Using Reasoning Models#
Reasoning models are specialized LLMs that excel at complex problem-solving by explicitly showing their thought process. They are particularly effective for tasks requiring multi-step logic, analytical thinking, and code generation.
We support several reasoning models that provide both the final answer and the full reasoning trace used to arrive at that answer. See our pricing page for a list of available reasoning models.

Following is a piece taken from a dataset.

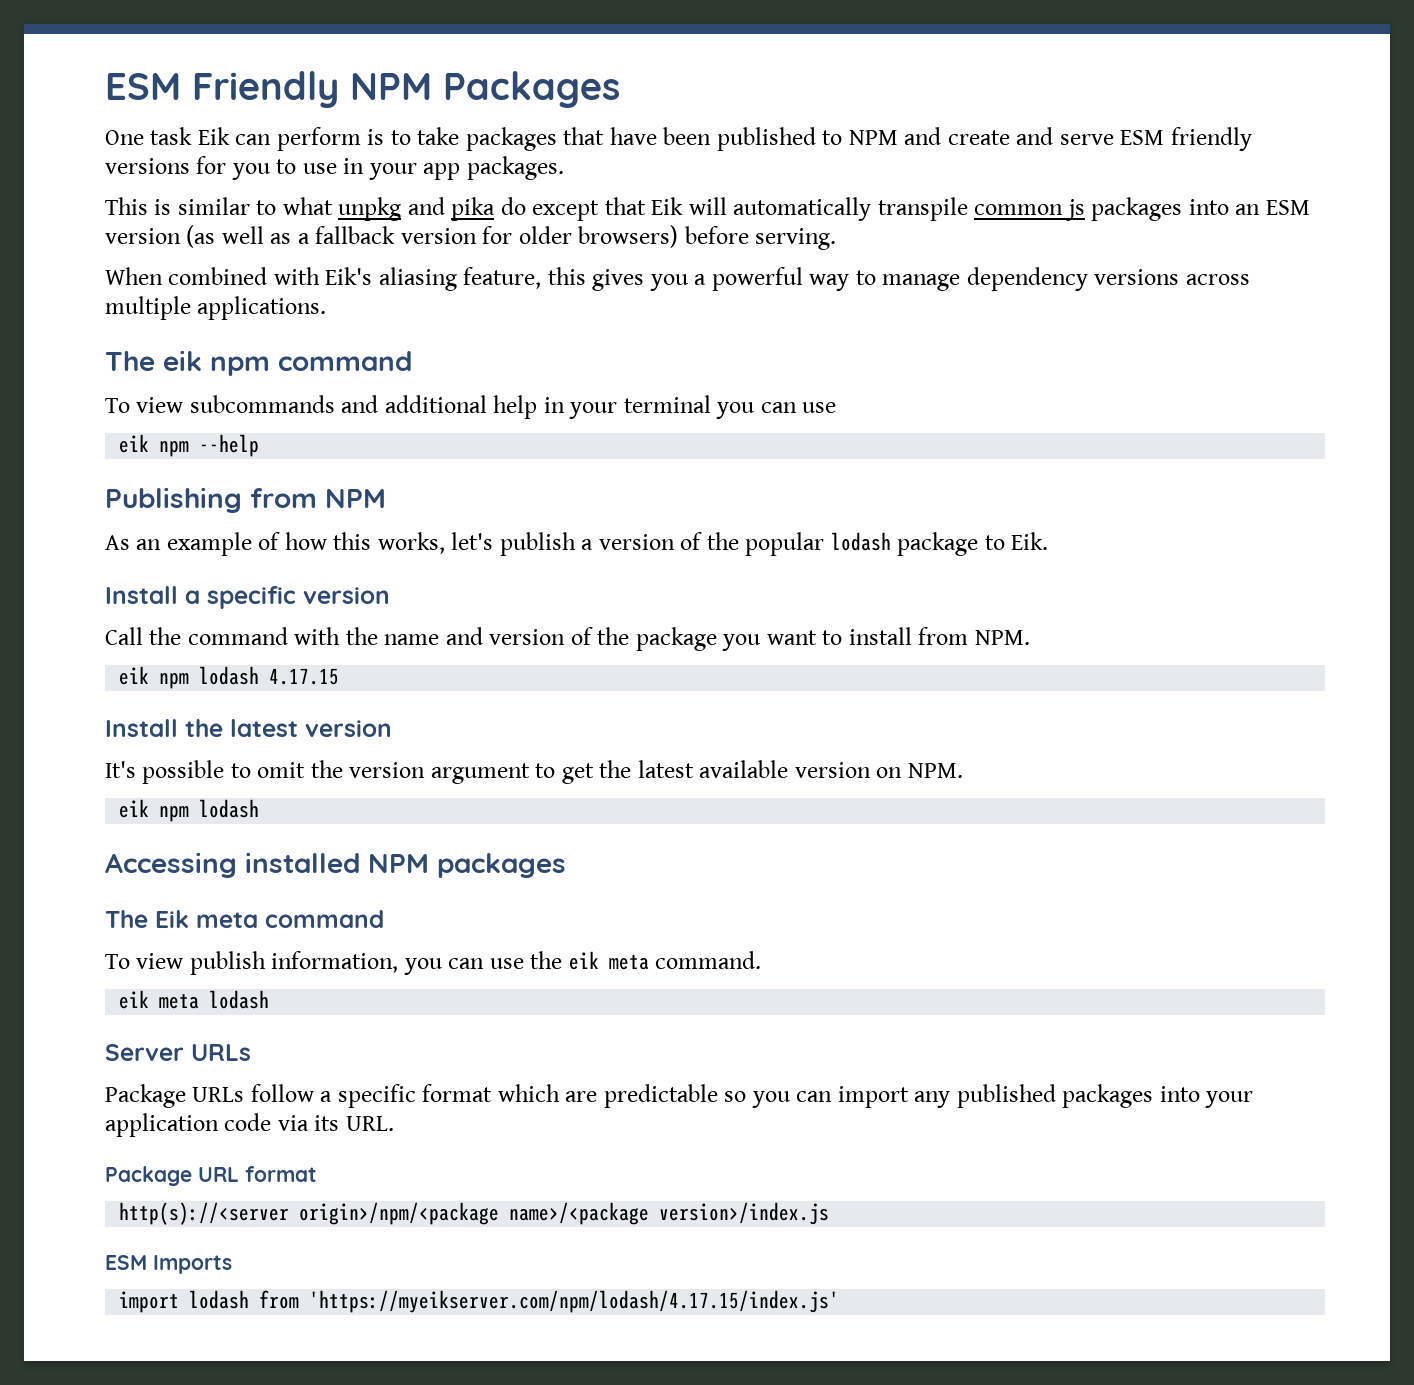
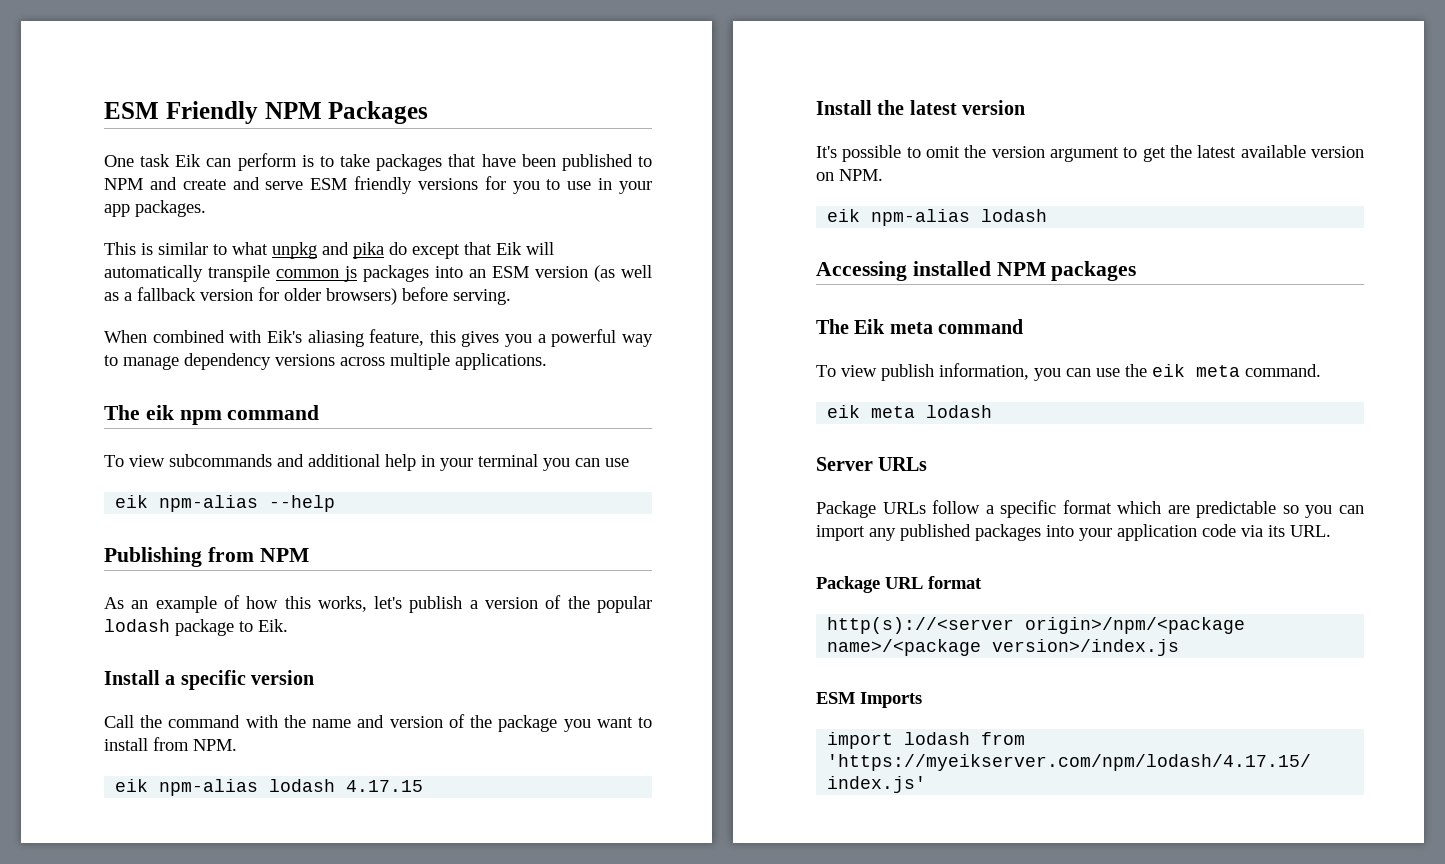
[159,440,190,457] npm -> [159,495,259,512] npm-alias
[159,672,190,689] npm -> [159,779,259,796] npm-alias
[159,805,190,822] npm -> [871,209,971,226] npm-alias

What Reasoning Models Excel At#
Reasoning models are ideal for:
Complex problem-solving: Multi-step mathematical problems, logic puzzles, and analytical tasks
Decision-making tasks: Evaluating options with highly interpretable and explicit thought processes
Code generation and debugging: Writing, analyzing, and fixing code with clear explanations
Scientific and technical analysis: Breaking down complex concepts and providing detailed explanations
Output Format#
For each input row, reasoning models return a special JSON format that includes both the reasoning process and the final answer.
{
"reasoning_content": "Let me work through this step by step...",
"content": "The final answer or response"
}
reasoning_content: Contains the model’s step-by-step thought process
content: Contains the final answer or output
Basic Example#
import sutro as so
problems = [
"What is 15% of 240?",
"Explain why the sky appears blue"
]
results = so.infer(
problems,
model="qwen-3-14b-thinking",
system_prompt="Solve this problem step by step"
)
# Each result contains both reasoning and final answer
for result in results:
print(f"Reasoning: {result['reasoning_content']}")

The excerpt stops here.